Seven-string electric guitar

The Ibanez Universe is the first mass-produced solid body seven-string electric guitar, developed by Steve Vai and manufactured by Ibanez. The Universe is a seven-string version of the Ibanez JEM series, Vai's signature model. It slightly differs from the JEM due to the absence of a "monkey grip" cut-out handle on the body.

== History ==
The first Ibanez Universe models, the UV7 and UV77, appeared on the market in 1990, though Vai had played prototypes in live performances before that, and used it for his guitar parts on Whitesnake's 1989 album Slip of the Tongue. The UV7 was available in white (UV7PWH) or black with green appointments (UV7BK).

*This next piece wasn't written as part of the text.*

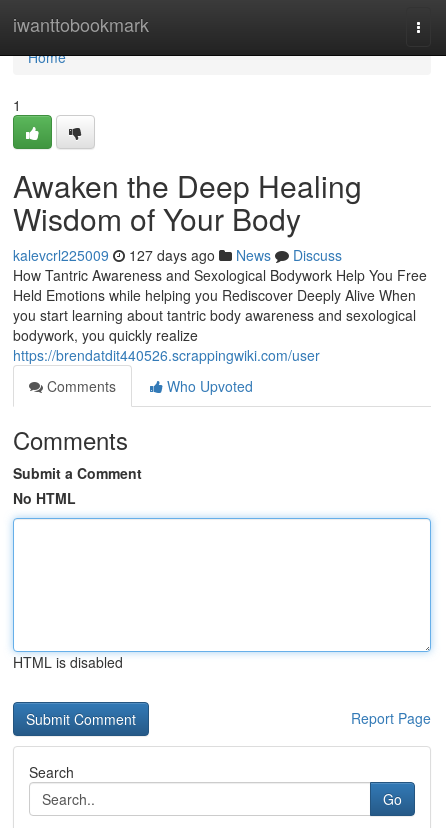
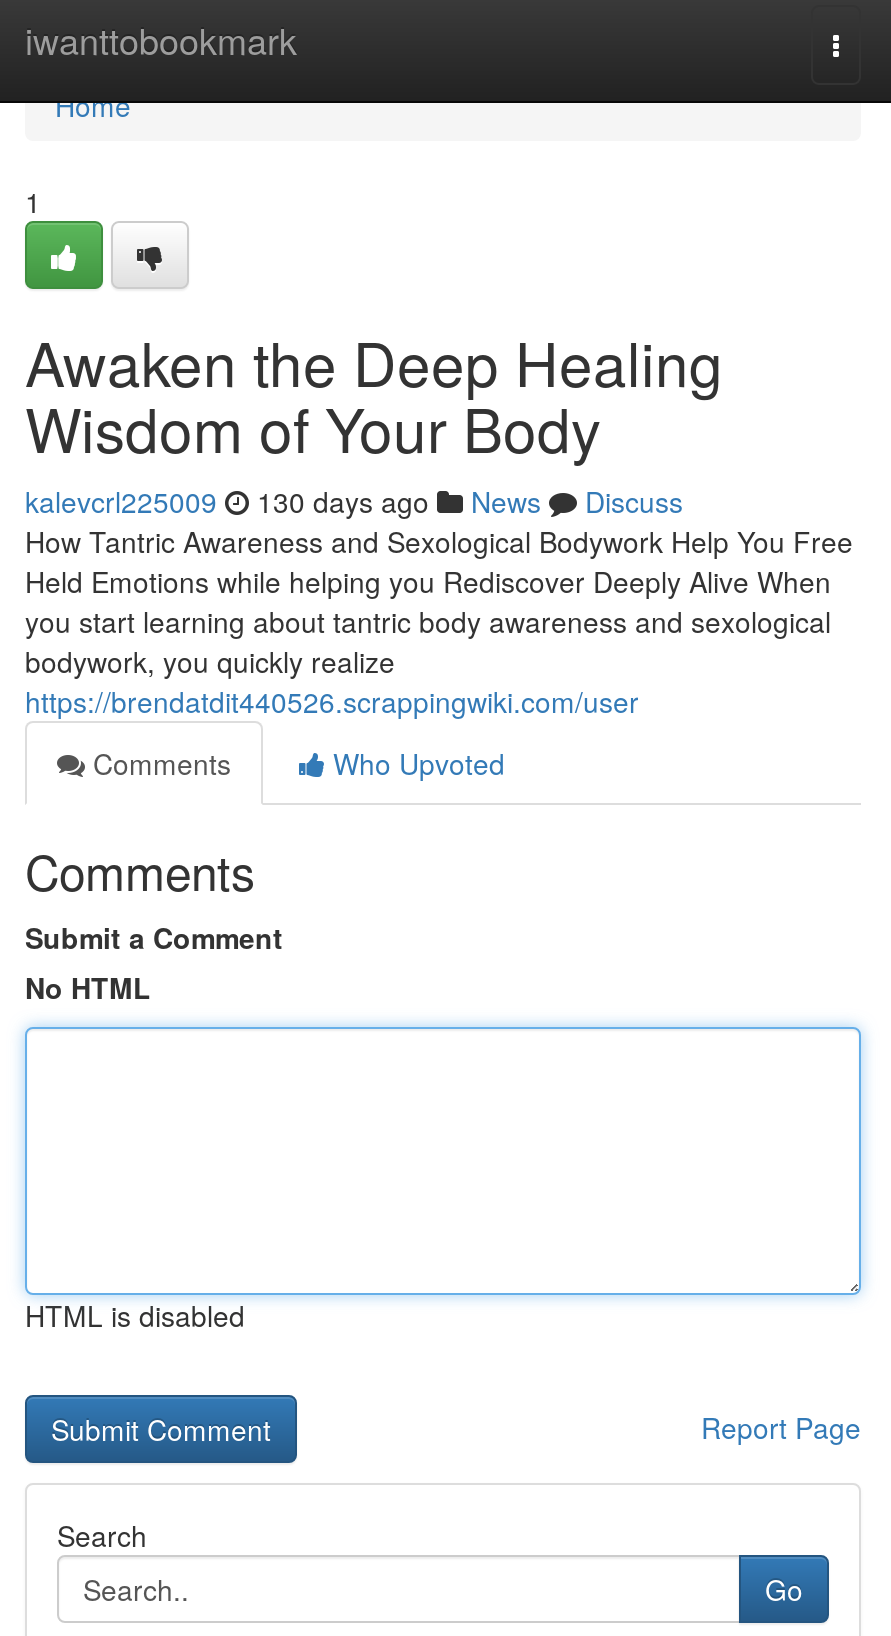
[13,245,342,265] kalevcrl225009 127 days ago News Discuss -> [25,481,683,521] kalevcrl225009 130 days ago News Discuss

The UV77 was available in a swirled multicolor finish (UV77MC) and is now considered a collector's item. The production UV77MCs were swirled first in Japan. Steve Vai had agreed to only allow the guitars to be produced if they were swirled at the same place his prototypes were: About Time Designs. After a brief period, the UV77MC Japanese Swirls were aborted in favor of the ATD-Swirled ones. The ATD swirled models were done at the ATD factory by Darren Johansen on Long Island N.Y.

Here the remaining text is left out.